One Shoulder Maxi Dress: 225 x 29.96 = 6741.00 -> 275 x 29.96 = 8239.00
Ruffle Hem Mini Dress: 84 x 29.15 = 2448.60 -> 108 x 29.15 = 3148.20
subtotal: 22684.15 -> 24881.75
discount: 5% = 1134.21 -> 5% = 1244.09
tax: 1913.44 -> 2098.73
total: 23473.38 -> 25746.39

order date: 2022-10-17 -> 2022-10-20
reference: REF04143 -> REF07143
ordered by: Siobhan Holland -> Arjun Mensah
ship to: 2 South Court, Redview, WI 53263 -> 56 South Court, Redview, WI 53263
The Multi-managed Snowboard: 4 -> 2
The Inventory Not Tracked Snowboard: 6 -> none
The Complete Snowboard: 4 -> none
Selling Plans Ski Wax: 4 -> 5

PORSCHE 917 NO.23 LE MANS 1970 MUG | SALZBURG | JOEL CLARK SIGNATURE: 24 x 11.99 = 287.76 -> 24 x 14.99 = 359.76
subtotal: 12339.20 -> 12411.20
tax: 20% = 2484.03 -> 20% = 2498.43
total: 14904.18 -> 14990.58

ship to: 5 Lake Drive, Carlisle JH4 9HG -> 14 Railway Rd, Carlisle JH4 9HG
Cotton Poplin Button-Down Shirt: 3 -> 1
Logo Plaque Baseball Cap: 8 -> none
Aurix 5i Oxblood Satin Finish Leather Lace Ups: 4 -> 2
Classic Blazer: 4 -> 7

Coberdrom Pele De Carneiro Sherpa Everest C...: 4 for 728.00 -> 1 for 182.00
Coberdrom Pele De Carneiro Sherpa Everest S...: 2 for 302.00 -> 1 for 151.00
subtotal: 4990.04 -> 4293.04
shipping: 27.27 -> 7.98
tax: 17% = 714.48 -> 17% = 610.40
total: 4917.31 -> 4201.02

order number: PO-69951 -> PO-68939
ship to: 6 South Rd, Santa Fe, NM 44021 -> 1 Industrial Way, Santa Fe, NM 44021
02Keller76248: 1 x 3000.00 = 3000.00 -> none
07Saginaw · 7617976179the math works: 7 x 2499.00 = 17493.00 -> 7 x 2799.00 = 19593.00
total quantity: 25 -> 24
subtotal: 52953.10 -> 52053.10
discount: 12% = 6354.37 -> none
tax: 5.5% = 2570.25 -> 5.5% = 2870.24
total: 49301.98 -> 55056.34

# Exercise directions
Each line from the top of the records down to the one with "total: 23473.38 -> 25746.39" must be retyped exactly; include both ends and nothing else.

# Task answer
One Shoulder Maxi Dress: 225 x 29.96 = 6741.00 -> 275 x 29.96 = 8239.00
Ruffle Hem Mini Dress: 84 x 29.15 = 2448.60 -> 108 x 29.15 = 3148.20
subtotal: 22684.15 -> 24881.75
discount: 5% = 1134.21 -> 5% = 1244.09
tax: 1913.44 -> 2098.73
total: 23473.38 -> 25746.39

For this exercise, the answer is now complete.